Premier: nie wszyscy mieli odwagę, by jechać do Moskwy

Premier: nie wszyscy mieli odwagę, by jechać do Moskwy

Dodano:   /  Zmieniono: 
Donald Tusk (fot. PAP/Rafał Guz) 
Mogę wymienić listę urzędników państwowych, którzy powinni się znaleźć z różnych względów w Moskwie, ale nie starczyło im ani odwagi, ani determinacji, żeby przez wiele dni pomagać rodzinom ofiar katastrofy smoleńskiej - powiedział w Sejmie premier Donald Tusk przemawiając przed informacją Jarosława Gowina o działaniach polskich władz podjętych tuż po katastrofie smoleńskiej.
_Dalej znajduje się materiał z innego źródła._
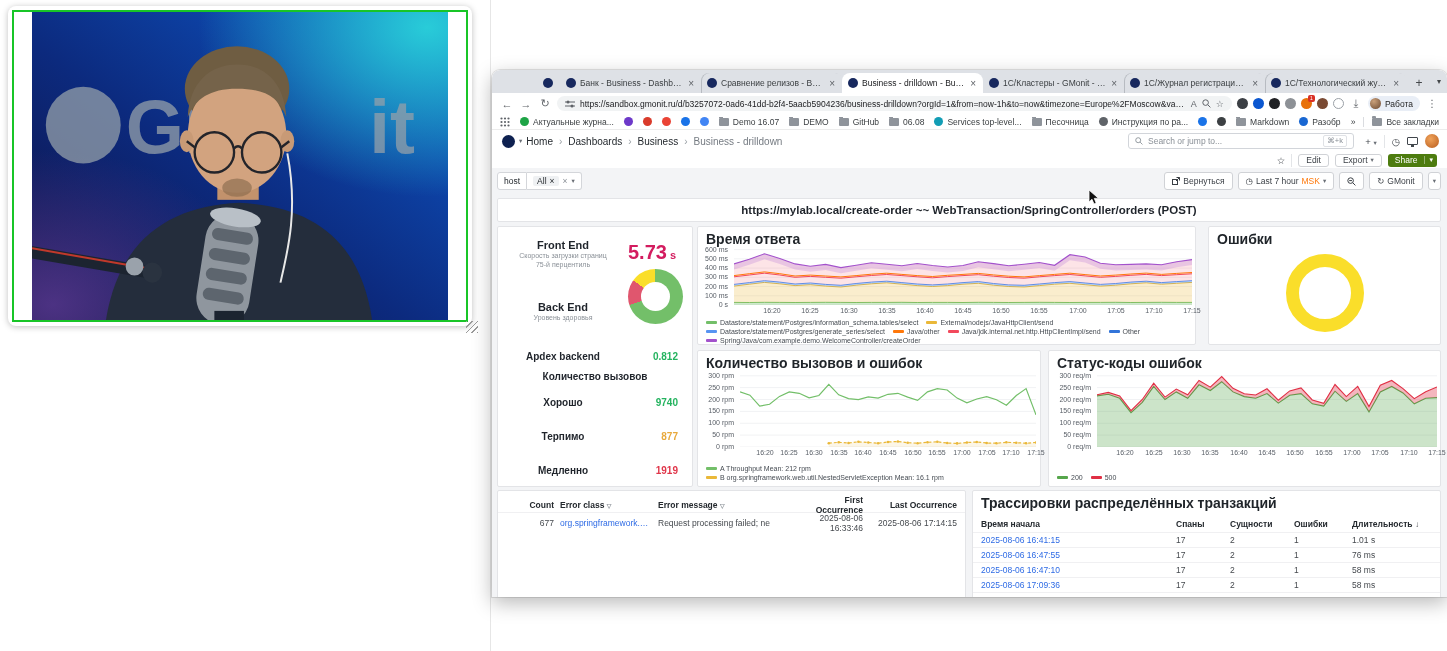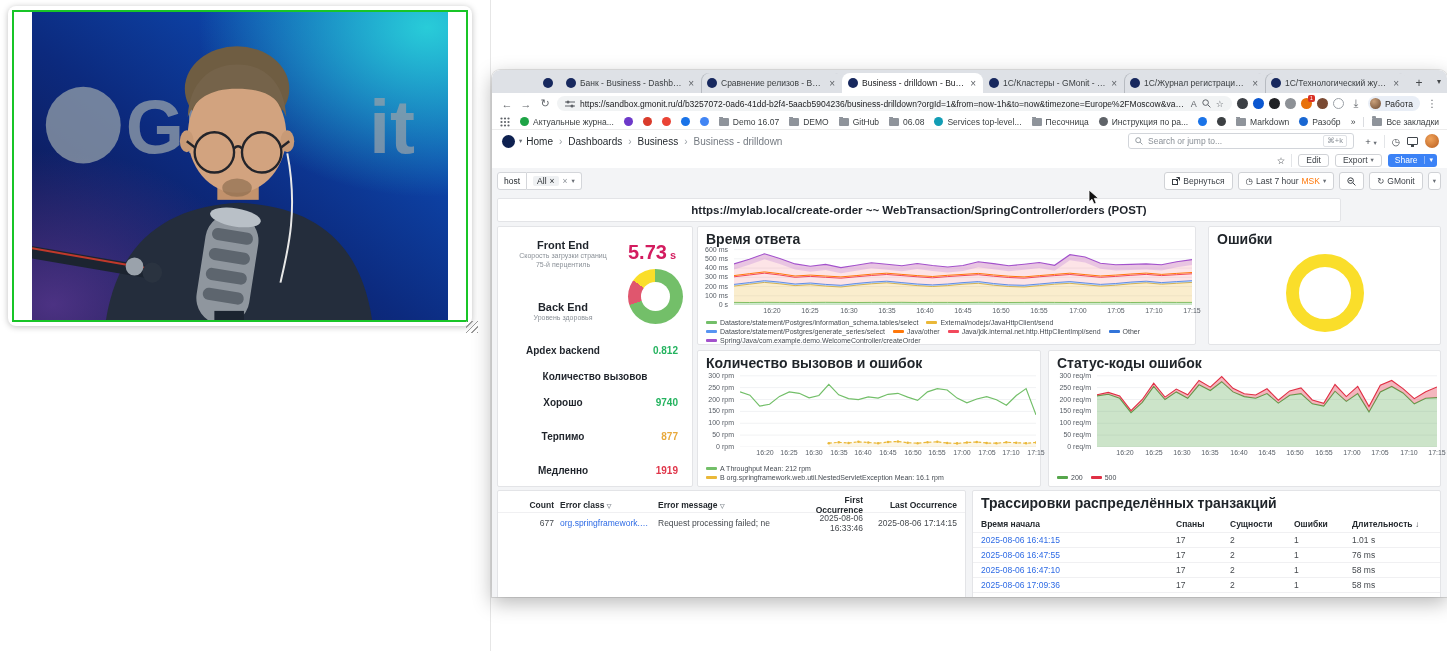"Share" .share-btn { background: #3b82f6 -> #4d7c0f }
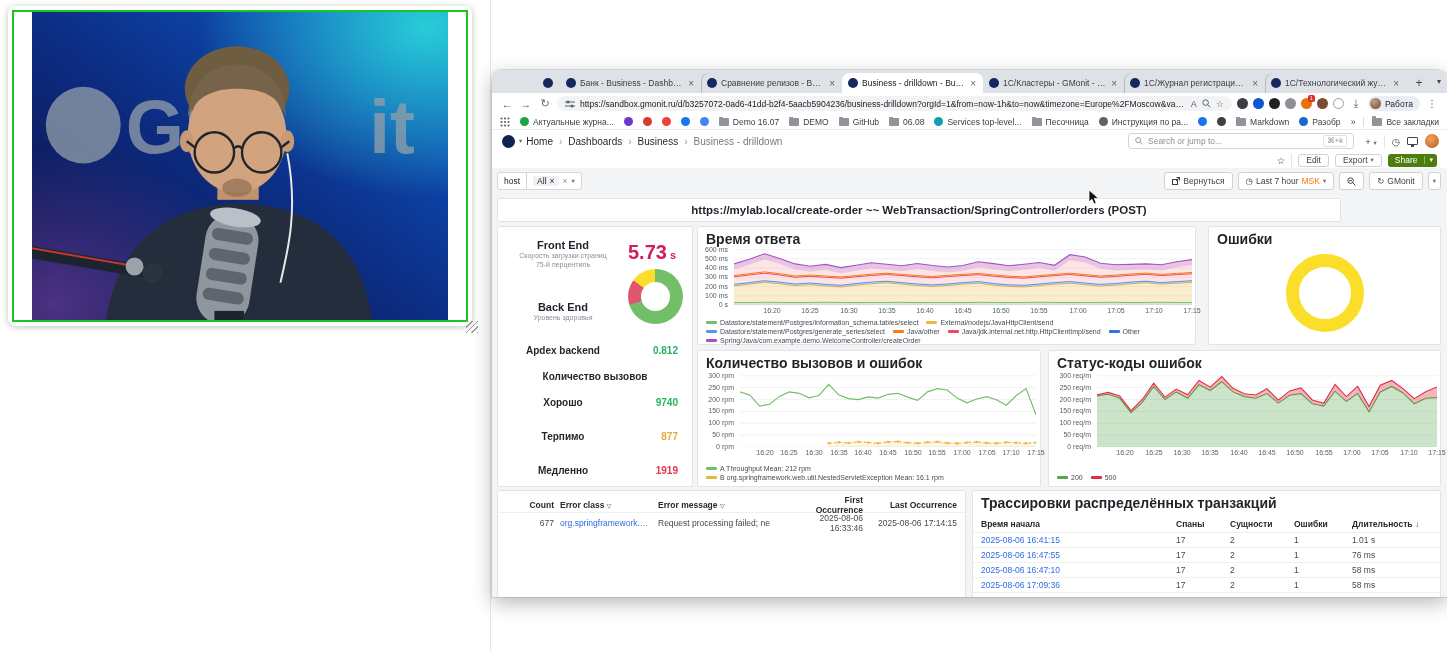"https://mylab.local/create-order ~~" div.panel { width: 844px -> 944px }
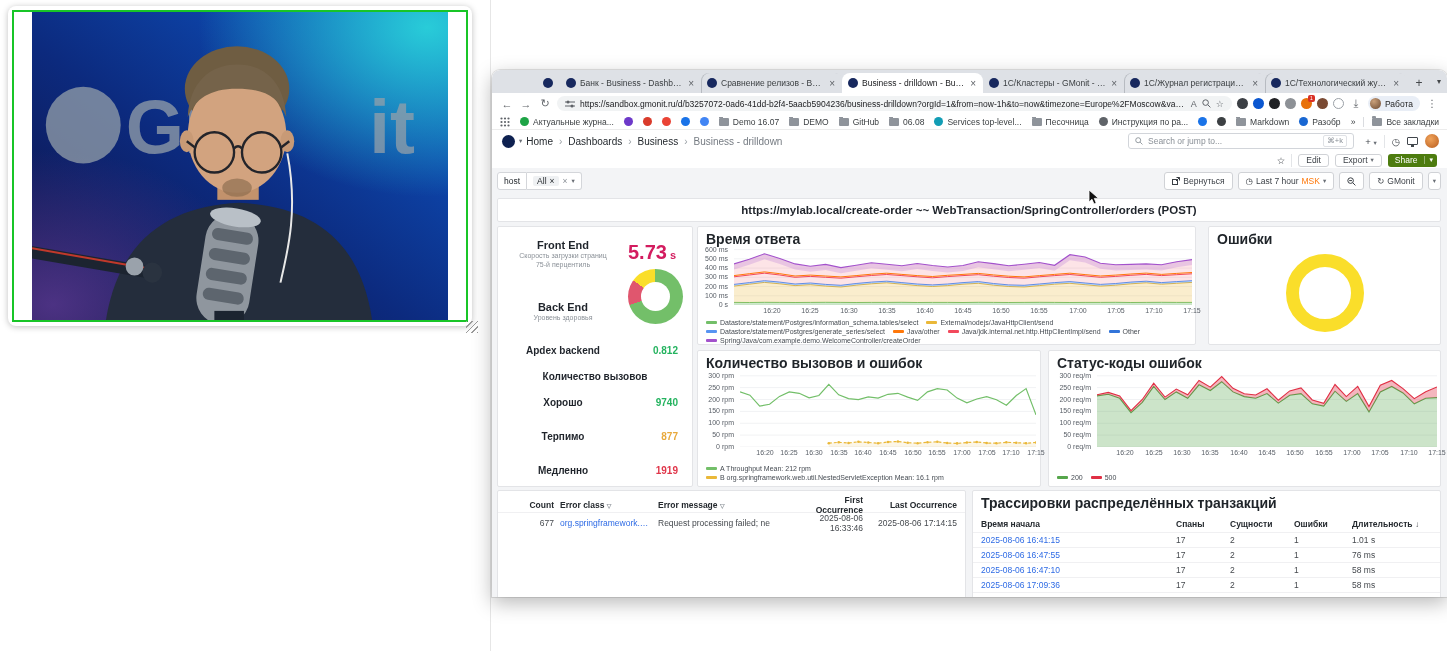"Apdex backend" div.srow { top: 118px -> 124px }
Tusk przypomniał, że "kilka dni po katastrofie smoleńskiej, właściwie od samego początku, najgłośniej krytykowali zachowania urzędników państwowych i całego państwa ci, którzy nie pojawili się w Moskwie". - Mogę wymienić listę urzędników państwowych, którzy powinni się znaleźć z różnych względów w Moskwie, ale nie starczyło im ani odwagi, ani determinacji, żeby przez wiele dni pomagać rodzinom przy identyfikacji - dodał premier. - Czy można mieć do kogokolwiek pretensje o to, że nie zawsze wytrzymywał taką próbę? Ja takiej pretensji nie zgłaszam - zaznaczył.

- Jeszcze raz powtórzę: mogę wyrazić uznanie dla tych, którzy wykraczając poza swoje urzędowe obowiązki, poświęcili cały swój czas, pracowali po kilkanaście godzin na dobę, wyłącznie w celu pomocy rodzinom i być może zrobili w związku z tym błędy - podkreślił szef rządu. Jego zdaniem "wątpliwie moralne prawo mają ci, którzy nie zdecydowali się na taką pomoc, ani wtedy, ani później, a dzisiaj są wśród najgłośniej krytykujących".

"Kopacz i Arabski pomagali, bo chcieli"

Premier podkreślił, że Ewa Kopacz i Tomasz Arabski byli w Moskwie po katastrofie smoleńskiej nie dlatego, że wynikało to z ich rządowych obowiązków, ale wyłącznie w jednym celu - żeby pomóc rodzinom w tragicznych okolicznościach. - Najbardziej dziś atakowani - marszałek Sejmu Ewa Kopacz, szef KPRM Tomasz Arabski, byli w Moskwie nie dlatego, że wynikało to z ich rządowych obowiązków, tylko dlatego, że zgodnie z moją sugestią pojawili się tam wyłącznie w jednym celu - żeby pomóc rodzinom w tych tragicznych okolicznościach - podkreślił Tusk. Dodał, że wyraża uznanie dla tych, którzy - wykraczając poza swoje urzędowe obowiązki - poświęcili cały swój czas, pracowali po kilkanaście godzin na dobę wyłącznie w celu pomocy rodzinom ofiar.

- Wszystkim urzędnikom, którzy przez długie dni pomagali rodzinom, po dzisiejszą marszałek Ewą Kopacz, wówczas ministra zdrowia, chcę powiedzieć, że wykonywali swoje obowiązki najlepiej jak potrafili, z zaangażowaniem wykraczającym poza wszelkie zobowiązania urzędnicze - powiedział szef rządu.

"Być może nie byliśmy perfekcyjni..."

Tusk wyraził uznanie dla tych, którzy po katastrofie smoleńskiej pojechali do Smoleńska i Moskwy, choć nie zawsze wynikało to z ich obowiązków służbowych. - Widziałem ich zaangażowanie, którego celem było pomóc rodzinom, wszystkim bliskim, którzy stracili swoich najbliższych w tej katastrofie - oświadczył. - Być może nie byliśmy perfekcyjni, ale wszyscy bez wyjątku, z którymi miałem kontakt, oddawali maksimum swojej energii nie żeby komuś dokuczyć, komuś coś udowodnić, skupiać się na czyjejś winie, tylko aby pomóc szczególnie bliskim, szczególnie w tym najbardziej dramatycznym momencie - dodał premier.

Tusk zaznaczył, że tylko ci, którzy byli w Smoleńsku i Moskwie wiedzą, jak wielkie dramaty, tragedie, jak ekstremalne przeżycia były doświadczeniem rodzin, ale także tym, którzy im pomagali. - Chcę do przeprosin (dla rodzin smoleńskich - red.) dołączyć także słowa uznania dla tych wszystkich, którzy tam pracowali, odważyli się pojechać i uczestniczyć w tym dramatycznym zdarzeniu, nie zawsze dlatego, że wynikało to z ich obowiązków służbowych - podsumował premier.